Entries provided
= Beginning of Section =
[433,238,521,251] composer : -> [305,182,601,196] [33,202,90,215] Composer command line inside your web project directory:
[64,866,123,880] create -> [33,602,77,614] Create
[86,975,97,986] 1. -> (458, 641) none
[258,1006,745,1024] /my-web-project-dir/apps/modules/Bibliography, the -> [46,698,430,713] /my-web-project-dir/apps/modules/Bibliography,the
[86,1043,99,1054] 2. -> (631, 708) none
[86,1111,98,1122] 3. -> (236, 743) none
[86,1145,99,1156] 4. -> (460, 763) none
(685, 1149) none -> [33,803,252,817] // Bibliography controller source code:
= End of Section =
= Beginning of Section =
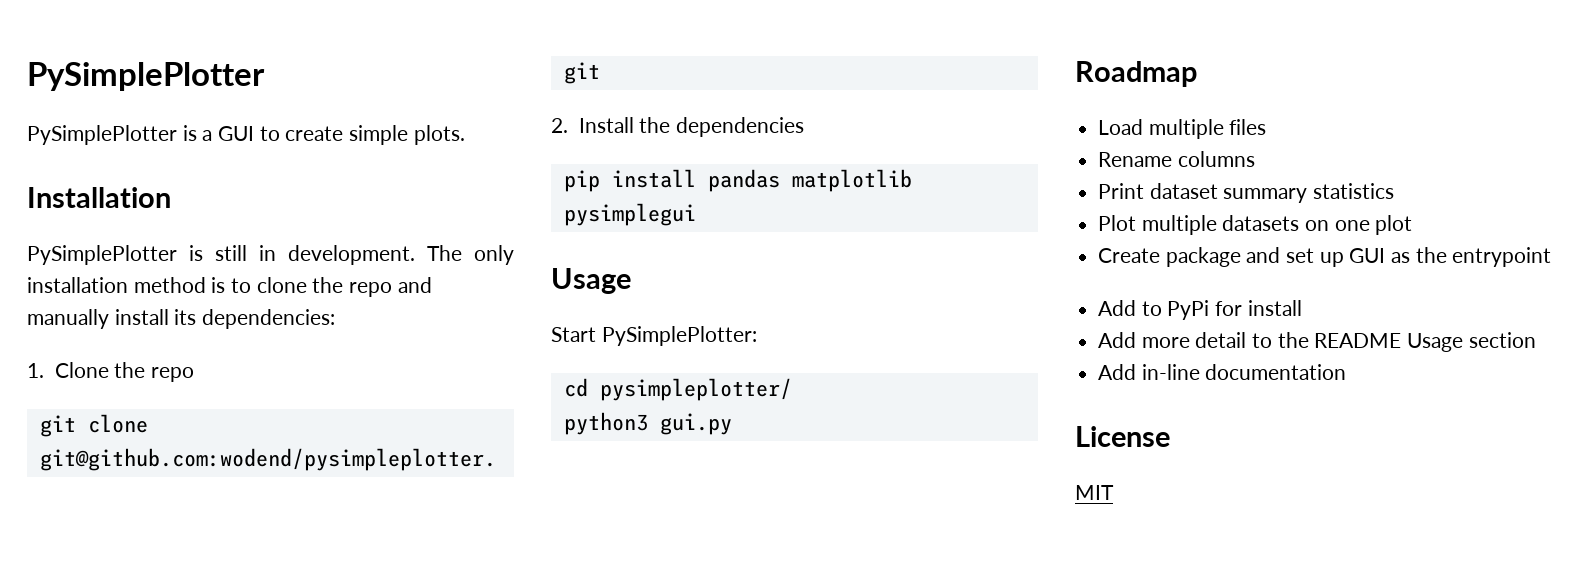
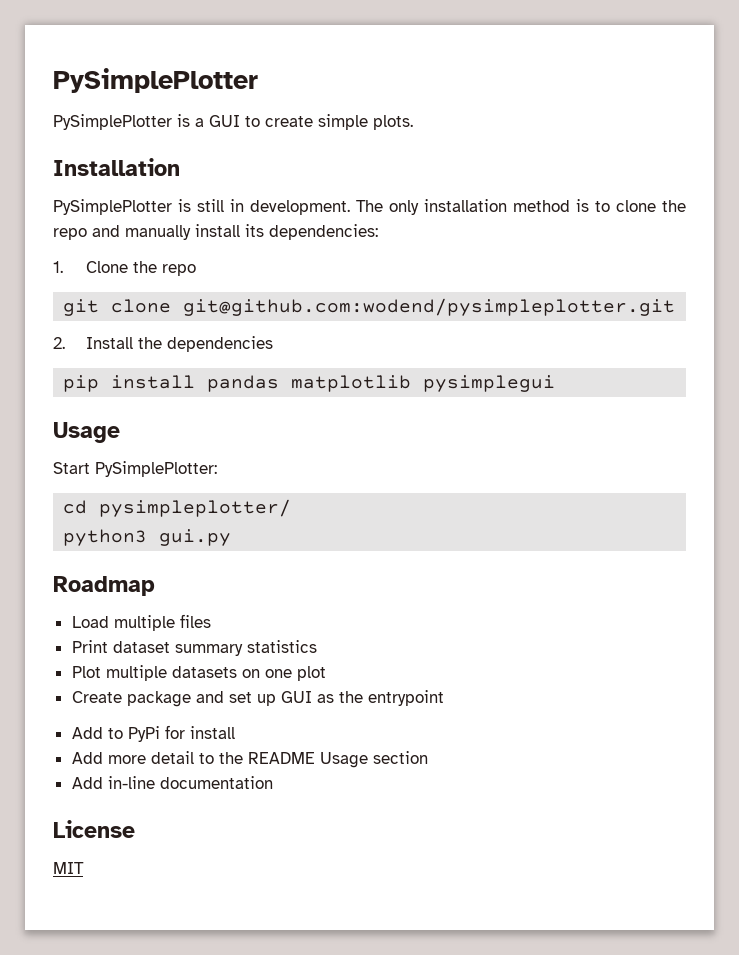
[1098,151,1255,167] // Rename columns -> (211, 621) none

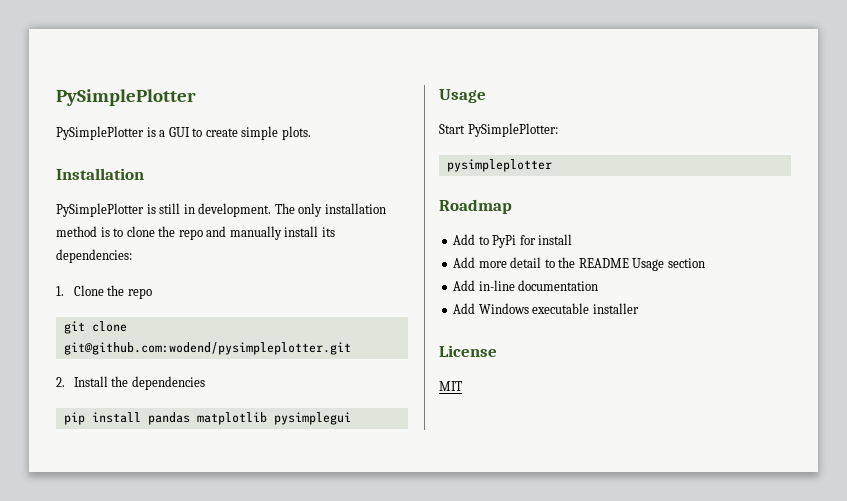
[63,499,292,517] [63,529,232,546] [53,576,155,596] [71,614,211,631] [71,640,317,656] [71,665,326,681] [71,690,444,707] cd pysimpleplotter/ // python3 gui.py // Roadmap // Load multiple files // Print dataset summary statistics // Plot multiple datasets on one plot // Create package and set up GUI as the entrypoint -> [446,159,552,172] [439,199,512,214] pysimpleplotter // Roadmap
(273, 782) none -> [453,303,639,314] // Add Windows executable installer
= End of Section =
Exercise
Within the listing above, extract exactly the lines from the line with "[64,866,123,880] create ->" to the line with "(685, 1149) none", the two named lines included, and no others.

Task output
[64,866,123,880] create -> [33,602,77,614] Create
[86,975,97,986] 1. -> (458, 641) none
[258,1006,745,1024] /my-web-project-dir/apps/modules/Bibliography, the -> [46,698,430,713] /my-web-project-dir/apps/modules/Bibliography,the
[86,1043,99,1054] 2. -> (631, 708) none
[86,1111,98,1122] 3. -> (236, 743) none
[86,1145,99,1156] 4. -> (460, 763) none
(685, 1149) none -> [33,803,252,817] // Bibliography controller source code:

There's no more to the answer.